E per il 2018, ecco la Viareggio Cup numero 70: i preparativi sono già a buon punto. Si sussurra l’arrivo di formazioni provenienti dalla Cina, dal Giappone, dall’Africa ma soprattutto dall’Argentina. Ma dopo la mancata qualificazione ai mondiali di Russia, probabilmente saranno le formazioni italiane quelle osservate con maggiore attenzione nella speranza che proprio dalla Viareggio Cup possa essere gettato il seme per la rinascita del pallone nazionale. Non sarebbe la prima volta: nel 2007, dopo lo stop del calcio per la morte dell’ispettore di polizia Raciti a Catania, la prima partita – a porte chiuse – che venne disputata in Italia fu proprio al torneo viareggino organizzato dal Cgc Viareggio.
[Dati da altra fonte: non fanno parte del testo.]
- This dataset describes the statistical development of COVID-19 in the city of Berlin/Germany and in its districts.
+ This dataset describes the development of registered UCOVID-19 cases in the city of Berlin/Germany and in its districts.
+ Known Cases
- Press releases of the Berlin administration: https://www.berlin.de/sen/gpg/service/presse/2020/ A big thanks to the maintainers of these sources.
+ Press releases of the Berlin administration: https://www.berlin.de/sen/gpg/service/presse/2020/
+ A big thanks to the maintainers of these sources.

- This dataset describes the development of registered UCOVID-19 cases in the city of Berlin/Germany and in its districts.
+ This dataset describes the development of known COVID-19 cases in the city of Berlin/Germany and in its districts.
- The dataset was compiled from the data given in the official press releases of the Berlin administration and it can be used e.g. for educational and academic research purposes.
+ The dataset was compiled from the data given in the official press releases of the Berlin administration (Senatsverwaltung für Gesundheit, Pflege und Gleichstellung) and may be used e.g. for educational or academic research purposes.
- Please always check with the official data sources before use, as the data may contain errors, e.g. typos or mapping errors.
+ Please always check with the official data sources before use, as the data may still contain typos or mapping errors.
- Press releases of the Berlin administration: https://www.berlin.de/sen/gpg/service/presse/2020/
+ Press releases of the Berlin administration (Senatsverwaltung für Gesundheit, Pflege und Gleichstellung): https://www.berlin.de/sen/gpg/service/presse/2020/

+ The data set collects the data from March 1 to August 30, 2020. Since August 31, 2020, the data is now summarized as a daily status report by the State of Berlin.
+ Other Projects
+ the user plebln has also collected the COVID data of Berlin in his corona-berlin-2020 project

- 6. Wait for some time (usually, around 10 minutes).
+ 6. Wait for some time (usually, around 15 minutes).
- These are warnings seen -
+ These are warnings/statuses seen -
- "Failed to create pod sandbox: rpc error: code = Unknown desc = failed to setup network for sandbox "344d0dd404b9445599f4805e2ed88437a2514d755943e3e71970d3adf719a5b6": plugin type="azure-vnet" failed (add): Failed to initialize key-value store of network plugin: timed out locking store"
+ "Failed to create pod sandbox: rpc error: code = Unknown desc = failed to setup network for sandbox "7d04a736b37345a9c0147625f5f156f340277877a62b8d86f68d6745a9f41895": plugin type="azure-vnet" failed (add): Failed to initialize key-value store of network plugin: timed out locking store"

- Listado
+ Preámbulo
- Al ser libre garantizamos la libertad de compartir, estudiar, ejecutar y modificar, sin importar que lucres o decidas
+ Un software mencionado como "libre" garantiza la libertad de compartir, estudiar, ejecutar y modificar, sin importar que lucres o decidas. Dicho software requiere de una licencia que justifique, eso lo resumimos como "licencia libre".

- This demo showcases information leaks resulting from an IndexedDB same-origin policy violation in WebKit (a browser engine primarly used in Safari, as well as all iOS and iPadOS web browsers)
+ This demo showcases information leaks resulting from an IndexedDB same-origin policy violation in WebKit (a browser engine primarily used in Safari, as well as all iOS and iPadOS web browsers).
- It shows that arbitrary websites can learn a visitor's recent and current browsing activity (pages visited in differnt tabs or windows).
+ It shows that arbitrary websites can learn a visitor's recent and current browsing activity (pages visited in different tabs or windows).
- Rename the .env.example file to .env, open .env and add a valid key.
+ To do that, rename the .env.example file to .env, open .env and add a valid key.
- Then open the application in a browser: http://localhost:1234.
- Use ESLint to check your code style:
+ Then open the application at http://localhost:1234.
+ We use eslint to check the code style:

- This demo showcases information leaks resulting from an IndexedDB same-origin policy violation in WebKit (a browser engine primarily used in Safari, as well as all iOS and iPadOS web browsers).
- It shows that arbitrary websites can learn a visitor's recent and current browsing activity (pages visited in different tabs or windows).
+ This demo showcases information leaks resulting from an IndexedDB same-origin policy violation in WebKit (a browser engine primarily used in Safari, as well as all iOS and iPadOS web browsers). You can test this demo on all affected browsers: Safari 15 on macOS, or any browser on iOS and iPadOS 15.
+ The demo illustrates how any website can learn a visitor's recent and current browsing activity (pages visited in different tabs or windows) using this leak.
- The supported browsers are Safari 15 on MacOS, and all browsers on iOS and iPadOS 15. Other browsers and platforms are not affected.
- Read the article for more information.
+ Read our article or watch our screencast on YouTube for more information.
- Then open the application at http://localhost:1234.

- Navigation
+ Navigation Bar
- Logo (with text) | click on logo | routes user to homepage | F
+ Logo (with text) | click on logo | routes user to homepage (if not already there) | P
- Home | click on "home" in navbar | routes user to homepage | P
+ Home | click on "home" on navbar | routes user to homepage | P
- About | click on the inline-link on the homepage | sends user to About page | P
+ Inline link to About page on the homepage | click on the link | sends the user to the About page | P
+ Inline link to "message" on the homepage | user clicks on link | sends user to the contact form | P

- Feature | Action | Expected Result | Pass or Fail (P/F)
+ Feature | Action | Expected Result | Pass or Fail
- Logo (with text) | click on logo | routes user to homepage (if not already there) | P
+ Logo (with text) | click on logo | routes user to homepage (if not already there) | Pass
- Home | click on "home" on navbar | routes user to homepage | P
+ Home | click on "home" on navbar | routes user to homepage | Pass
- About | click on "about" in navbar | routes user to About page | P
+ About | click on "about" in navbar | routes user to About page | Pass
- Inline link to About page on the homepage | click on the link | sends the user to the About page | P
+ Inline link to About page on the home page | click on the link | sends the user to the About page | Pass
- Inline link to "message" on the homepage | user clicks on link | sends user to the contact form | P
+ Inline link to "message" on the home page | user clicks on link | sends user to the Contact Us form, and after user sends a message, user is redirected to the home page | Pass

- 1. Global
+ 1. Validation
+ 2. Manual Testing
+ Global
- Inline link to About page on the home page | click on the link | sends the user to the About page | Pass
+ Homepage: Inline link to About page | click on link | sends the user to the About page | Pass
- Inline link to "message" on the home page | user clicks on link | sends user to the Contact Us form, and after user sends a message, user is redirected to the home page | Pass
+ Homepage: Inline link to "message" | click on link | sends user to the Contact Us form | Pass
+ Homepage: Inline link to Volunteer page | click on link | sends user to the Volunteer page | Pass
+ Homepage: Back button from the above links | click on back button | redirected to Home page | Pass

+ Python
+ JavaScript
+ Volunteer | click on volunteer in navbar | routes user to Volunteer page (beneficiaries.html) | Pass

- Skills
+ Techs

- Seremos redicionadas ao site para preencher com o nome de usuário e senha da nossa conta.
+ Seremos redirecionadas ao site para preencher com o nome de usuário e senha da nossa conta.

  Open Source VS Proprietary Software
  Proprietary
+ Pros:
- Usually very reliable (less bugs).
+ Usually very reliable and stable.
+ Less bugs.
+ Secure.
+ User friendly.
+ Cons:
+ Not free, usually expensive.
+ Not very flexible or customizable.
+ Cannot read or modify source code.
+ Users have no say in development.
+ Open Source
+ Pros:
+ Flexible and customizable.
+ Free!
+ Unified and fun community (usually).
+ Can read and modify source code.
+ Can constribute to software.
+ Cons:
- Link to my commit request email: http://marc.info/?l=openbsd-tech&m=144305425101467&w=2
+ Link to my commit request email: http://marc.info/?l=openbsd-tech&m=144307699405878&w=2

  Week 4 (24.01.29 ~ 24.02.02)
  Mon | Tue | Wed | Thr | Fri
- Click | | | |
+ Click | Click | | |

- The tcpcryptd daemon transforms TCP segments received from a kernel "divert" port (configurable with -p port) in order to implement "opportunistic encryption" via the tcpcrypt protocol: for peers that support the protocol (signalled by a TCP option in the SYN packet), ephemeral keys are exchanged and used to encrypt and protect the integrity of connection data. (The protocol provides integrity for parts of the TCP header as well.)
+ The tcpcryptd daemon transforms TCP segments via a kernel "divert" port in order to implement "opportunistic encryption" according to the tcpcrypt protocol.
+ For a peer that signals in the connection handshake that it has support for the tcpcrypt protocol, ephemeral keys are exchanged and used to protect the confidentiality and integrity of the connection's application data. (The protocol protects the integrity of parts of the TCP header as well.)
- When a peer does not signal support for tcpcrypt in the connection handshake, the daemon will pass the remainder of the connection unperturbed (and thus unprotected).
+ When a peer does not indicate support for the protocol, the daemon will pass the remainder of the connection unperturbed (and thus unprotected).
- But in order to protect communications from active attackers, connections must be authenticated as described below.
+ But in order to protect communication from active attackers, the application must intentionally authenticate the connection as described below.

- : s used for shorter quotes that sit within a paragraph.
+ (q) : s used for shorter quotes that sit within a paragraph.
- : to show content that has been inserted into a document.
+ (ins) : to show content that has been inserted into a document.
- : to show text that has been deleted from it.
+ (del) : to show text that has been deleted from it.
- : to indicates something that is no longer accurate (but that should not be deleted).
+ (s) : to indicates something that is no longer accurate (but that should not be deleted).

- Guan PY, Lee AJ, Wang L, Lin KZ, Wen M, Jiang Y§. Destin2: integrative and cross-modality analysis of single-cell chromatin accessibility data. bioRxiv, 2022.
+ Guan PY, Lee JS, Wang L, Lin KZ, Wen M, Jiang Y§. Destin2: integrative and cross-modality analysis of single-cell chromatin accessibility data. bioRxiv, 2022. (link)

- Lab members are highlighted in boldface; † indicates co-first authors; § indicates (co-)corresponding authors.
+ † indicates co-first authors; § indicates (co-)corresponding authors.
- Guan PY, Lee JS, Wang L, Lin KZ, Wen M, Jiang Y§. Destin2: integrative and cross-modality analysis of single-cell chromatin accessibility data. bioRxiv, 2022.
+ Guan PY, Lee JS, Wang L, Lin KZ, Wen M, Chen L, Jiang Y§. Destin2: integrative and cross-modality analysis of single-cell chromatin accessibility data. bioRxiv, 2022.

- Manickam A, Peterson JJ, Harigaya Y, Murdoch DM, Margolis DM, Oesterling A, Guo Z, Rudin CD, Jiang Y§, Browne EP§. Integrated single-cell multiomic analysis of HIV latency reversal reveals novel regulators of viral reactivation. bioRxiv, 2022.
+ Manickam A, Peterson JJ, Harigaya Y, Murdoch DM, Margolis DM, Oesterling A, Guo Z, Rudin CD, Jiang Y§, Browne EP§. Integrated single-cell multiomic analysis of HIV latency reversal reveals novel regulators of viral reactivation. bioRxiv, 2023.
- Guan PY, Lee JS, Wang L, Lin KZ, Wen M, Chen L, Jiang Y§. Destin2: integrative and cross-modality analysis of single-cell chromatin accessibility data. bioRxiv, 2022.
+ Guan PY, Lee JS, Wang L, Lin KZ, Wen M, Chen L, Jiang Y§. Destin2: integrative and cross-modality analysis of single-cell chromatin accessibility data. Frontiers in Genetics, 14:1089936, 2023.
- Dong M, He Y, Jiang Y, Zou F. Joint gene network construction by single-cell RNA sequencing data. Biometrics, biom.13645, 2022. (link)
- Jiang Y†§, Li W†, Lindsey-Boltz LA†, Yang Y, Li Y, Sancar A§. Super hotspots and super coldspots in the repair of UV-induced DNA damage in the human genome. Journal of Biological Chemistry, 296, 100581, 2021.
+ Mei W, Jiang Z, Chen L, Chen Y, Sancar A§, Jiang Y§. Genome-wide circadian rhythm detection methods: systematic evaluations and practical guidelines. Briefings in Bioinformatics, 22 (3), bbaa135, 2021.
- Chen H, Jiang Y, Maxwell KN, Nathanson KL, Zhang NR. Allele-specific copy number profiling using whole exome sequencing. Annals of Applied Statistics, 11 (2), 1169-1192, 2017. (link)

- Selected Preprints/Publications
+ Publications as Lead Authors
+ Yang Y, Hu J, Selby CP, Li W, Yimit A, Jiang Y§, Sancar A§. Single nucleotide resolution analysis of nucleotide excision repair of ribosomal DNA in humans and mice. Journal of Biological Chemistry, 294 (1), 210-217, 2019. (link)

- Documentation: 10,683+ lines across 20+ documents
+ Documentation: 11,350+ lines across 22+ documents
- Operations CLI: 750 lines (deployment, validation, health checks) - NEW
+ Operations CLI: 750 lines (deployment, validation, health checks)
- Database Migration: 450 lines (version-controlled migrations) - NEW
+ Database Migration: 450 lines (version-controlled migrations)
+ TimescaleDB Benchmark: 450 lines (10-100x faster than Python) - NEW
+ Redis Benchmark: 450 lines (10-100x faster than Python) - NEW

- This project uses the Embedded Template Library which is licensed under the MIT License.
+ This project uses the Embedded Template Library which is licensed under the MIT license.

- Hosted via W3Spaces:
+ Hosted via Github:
Alle prime volte, al messaggio universale del pallone, la società viareggina è abituata: negli anni della ‘Guerra Fredda’, allo stadio dei Pini di Viareggio arrivavano le squadre della vecchia Cecoslovacchia; la prima squadra cinese di calcio a giocare un torneo è stato il Pechino nel 1977 a Viareggio, negli anni successivi alla ‘mattanza’ della ex Jugoslavia, la Coppa Carnevale ha ospitato squadre croate e serbe; senza dimenticare la storica presenza nella stessa edizione di una selezione palestinese e degli israeliana del Maccabi Haifa. ‘Ecco perché – ha concluso il presidente Viareggio, Alessandro Palagi – il Cgc Viareggio è qualcosa più di una società sportiva’.